Arabie Saoudite
Une boutique d'alcool a ouvert en Arabie saoudite pour la première fois en plus de 70 ans, a rapporté mercredi un diplomate, une nouvelle étape de libéralisation sociale dans ce royaume autrefois ultraconservateur qui abrite les sites les plus sacrés de l'islam.
Bien que réservé aux diplomates non musulmans, ce magasin de Riyad ouvre alors que le prince héritier saoudien Mohammed bin Salman vise à faire du royaume une destination touristique et commerciale dans le cadre de plans ambitieux visant à sevrer lentement son économie du pétrole brut.
Cependant, des défis subsistent tant au niveau de la réputation internationale du prince après l'assassinat en 2018 du chroniqueur du Washington Post Jamal Khashoggi qu'au niveau interne avec les mœurs islamiques conservatrices qui ont régi ses étendues sablonneuses pendant des décennies.
Le magasin se trouve à côté d'un supermarché dans le quartier diplomatique de Riyad, a déclaré le diplomate, qui s'y est rendu mercredi, le décrivant comme similaire à une boutique hors taxes haut de gamme dans un grand aéroport international.
Le magasin propose des alcools, du vin et seulement deux types de bière pour l'instant, a indiqué le diplomate. Les employés du magasin ont demandé aux clients leurs identifications diplomatiques et leur ont demandé de placer leurs téléphones portables dans des pochettes à l'intérieur. Une application pour téléphone portable permet d'effectuer des achats selon un système d'attribution, a indiqué le diplomate.
Les autorités saoudiennes n'ont pas répondu à une demande de commentaire concernant le magasin.
Toutefois, l'ouverture du magasin coïncide avec un article publié par le journal de langue anglaise Arab News, qui appartient au Saudi Research and Media Group, proche de l'État, sur les nouvelles règles régissant la vente d'alcool aux diplomates dans le royaume.

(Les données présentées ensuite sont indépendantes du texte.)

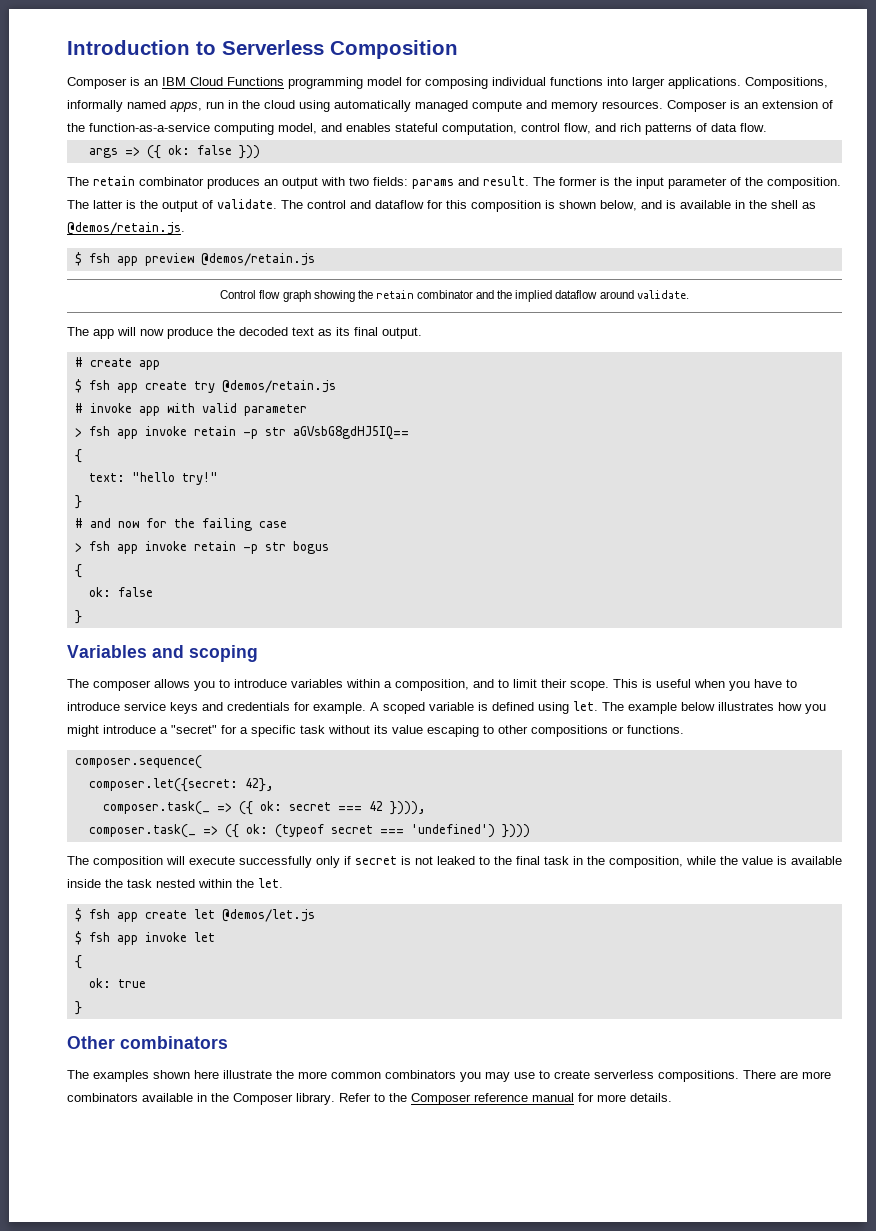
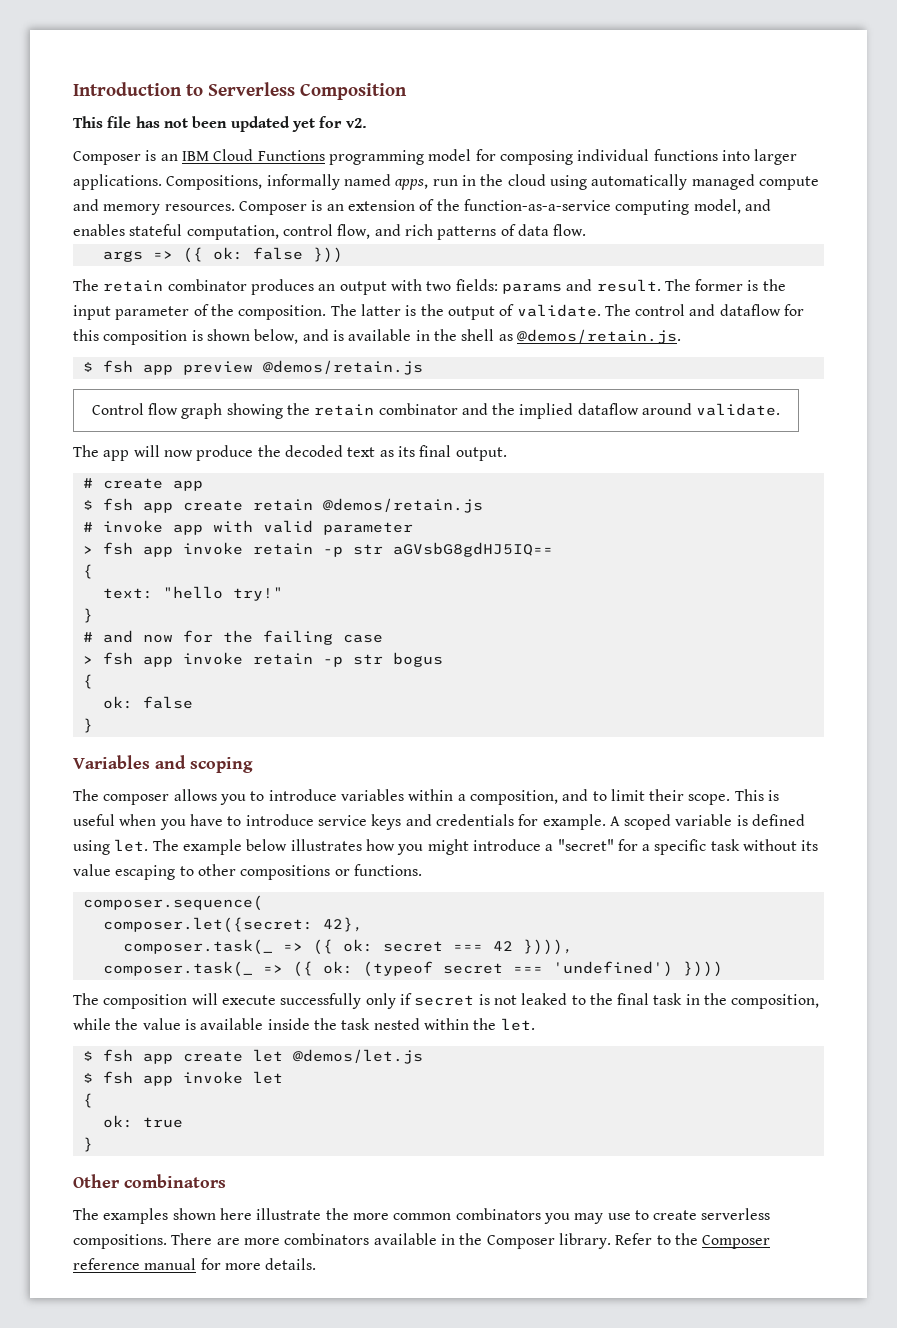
+ This file has not been updated yet for v2.
- $ fsh app create try @demos/retain.js
+ $ fsh app create retain @demos/retain.js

Le journal décrit ces règles comme étant destinées à "freiner l'importation incontrôlée de ces produits spéciaux et de ces liqueurs dans les expéditions diplomatiques". Ces règles sont entrées en vigueur lundi, selon le journal.
Depuis des années, les diplomates peuvent importer des boissons alcoolisées dans le royaume par l'intermédiaire d'un service spécialisé, pour les consommer dans les locaux diplomatiques.
Ceux qui n'y avaient pas accès par le passé achetaient de l'alcool à des trafiquants d'alcool ou brassaient leur propre alcool chez eux. Toutefois, le département d'État américain prévient que les personnes arrêtées et condamnées pour avoir consommé de l'alcool risquent "de longues peines de prison, de lourdes amendes, des flagellations publiques et la déportation".
La consommation d'alcool est considérée comme haram, c'est-à-dire interdite, dans l'islam. L'Arabie saoudite reste l'une des rares nations au monde à interdire l'alcool, avec son voisin le Koweït et Sharjah dans les Émirats arabes unis.
L'Arabie saoudite interdit l'alcool depuis le début des années 1950. Le roi Abdulaziz, fondateur de l'Arabie saoudite, en a interdit la vente à la suite d'un incident survenu en 1951 au cours duquel l'un de ses fils, le prince Mishari, s'est enivré et a tué le vice-consul britannique Cyril Ousman à Djeddah à l'aide d'un fusil de chasse.
À la suite de la révolution islamique iranienne de 1979 et d'une attaque militante contre la Grande Mosquée de La Mecque, les dirigeants saoudiens ont rapidement adopté le wahhabisme, une doctrine islamique ultraconservatrice née dans le royaume. Une stricte séparation des sexes, une interdiction de conduire pour les femmes et d'autres mesures ont été mises en place.
Sous la direction du prince Mohammed et de son père, le roi Salman, le royaume a ouvert des salles de cinéma, autorisé les femmes à conduire et accueilli de grands festivals de musique. Mais le discours politique et la dissidence restent strictement criminalisés, potentiellement sous peine de mort.
Alors que l'Arabie saoudite se prépare à un projet de ville futuriste de 500 milliards de dollars appelé Neom, des informations ont circulé selon lesquelles de l'alcool pourrait être servi dans une station balnéaire.
Toutefois, les sensibilités demeurent. Après qu'un fonctionnaire a laissé entendre que "l'alcool n'était pas exclu" à Neom en 2022, quelques jours plus tard, il ne travaillait plus sur le projet.